Horace Huntley is a retired professor from the University of Alabama, Birmingham (UAB) in the School of Social and Behavioral Sciences. Dr. Huntley has worked extensively as a historian in the fields of Civil Rights, Labor History, Black History and African American Studies. He was the inaugural Director of the Oral History Project of the Birmingham Civil Rights Institute.[1]
Huntley worked at the Birmingham Civil Rights Institute researching and interpreting oral histories for a book, Black Workers' Struggle for Equality in Birmingham, which he authored with Yale University historian David Montgomery. The book, which was published in 2004 cataloged the relationships between African American workers and labor unions in the post-Civil Rights American South. He also authored A Master Option Trader's Journey From Pipe Shop To Wall Street – The Life and Times of Terry Harris in 2005, which tells the story of a young black man, born in Bessemer, Alabama who teaches himself the art of option trading on Wall Street and then develops a system to teach other poor people the same.
In 2006, he co-authored Nerve Juice And The Ivory Tower – Confrontation in Minnesota – The True Story Of The Morrill Hall Takeover which tells the story of a black student's quest at the University of Minnesota for a Black Studies Department. The co-authors are Marie Braddock Williams and Rose Freeman Massey who were part of a small group of black students occupied the University of Minnesota's administration building demanding African American Studies, open admissions and increased financial and academic resources for black and non-white students. Huntley also co-authored Footsoldiers for Democracy.

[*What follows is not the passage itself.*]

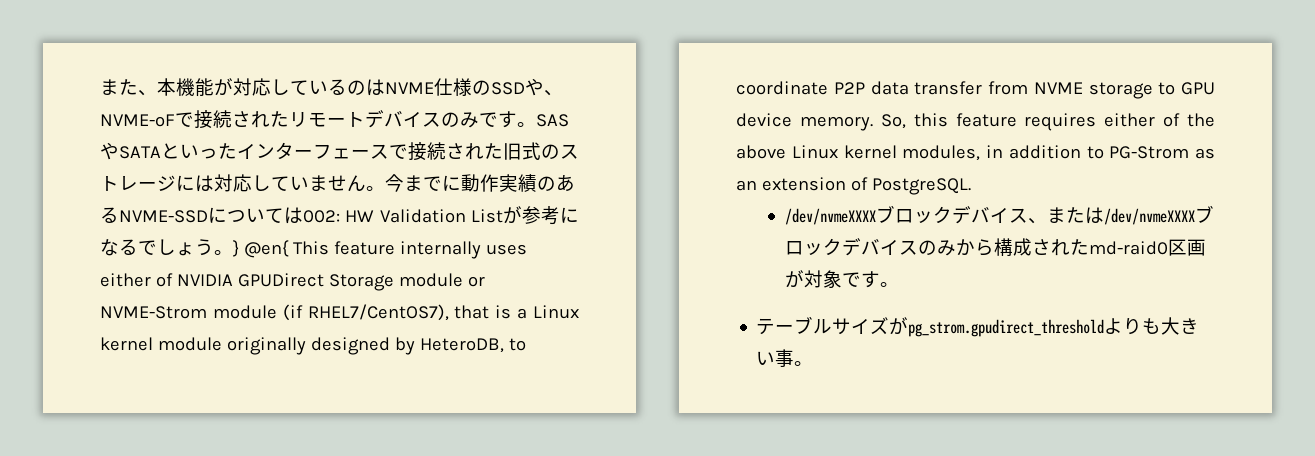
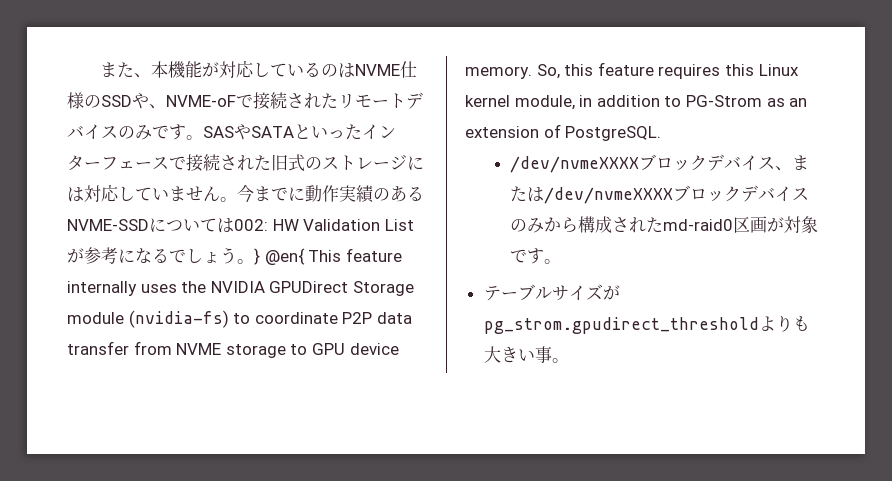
- } @en{ This feature internally uses either of NVIDIA GPUDirect Storage module or NVME-Strom module (if RHEL7/CentOS7), that is a Linux kernel module originally designed by HeteroDB, to coordinate P2P data transfer from NVME storage to GPU device memory.
+ } @en{ This feature internally uses the NVIDIA GPUDirect Storage module (nvidia-fs) to coordinate P2P data transfer from NVME storage to GPU device memory.
- So, this feature requires either of the above Linux kernel modules, in addition to PG-Strom as an extension of PostgreSQL.
+ So, this feature requires this Linux kernel module, in addition to PG-Strom as an extension of PostgreSQL.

Huntley is a native of Birmingham, Alabama and graduate of Wenonah High School. He was one of the first recipients of the Baccalaureate Degree in African American Studies from the University of Minnesota. He earned a Master's degree from Syracuse University and a doctorate from the University of Pittsburgh. Huntley developed the minor in African American Studies at UAB and for more than twenty-five years has offered a series of courses on the experiences of Africans of the diaspora.
Huntley has also served as an Alabama Humanities Foundation Scholar, on the Birmingham Civil Rights Institute Task Force, as a founding member of the Institute (BCRI). He is the Director of the Oral History Project for BCRI. He served on the Birmingham Historical Commission, the Birmingham Historical Society and as an evaluator of the Fellowship Office of the National Research Council of the National Science Foundation.
According to an article in The Birmingham News dated December 4, 2008, Professor Huntley sued the University of Alabama at Birmingham, claiming the school has discriminated against him and denied him fair pay because of his race and age. He also claims, in the lawsuit filed in federal court Tuesday, that UAB "has a policy of discriminating against black persons with respect to recruitment, hiring, compensation, promotions, discipline, training, discharge, pay, fringe benefits and other terms and conditions of employment."[2]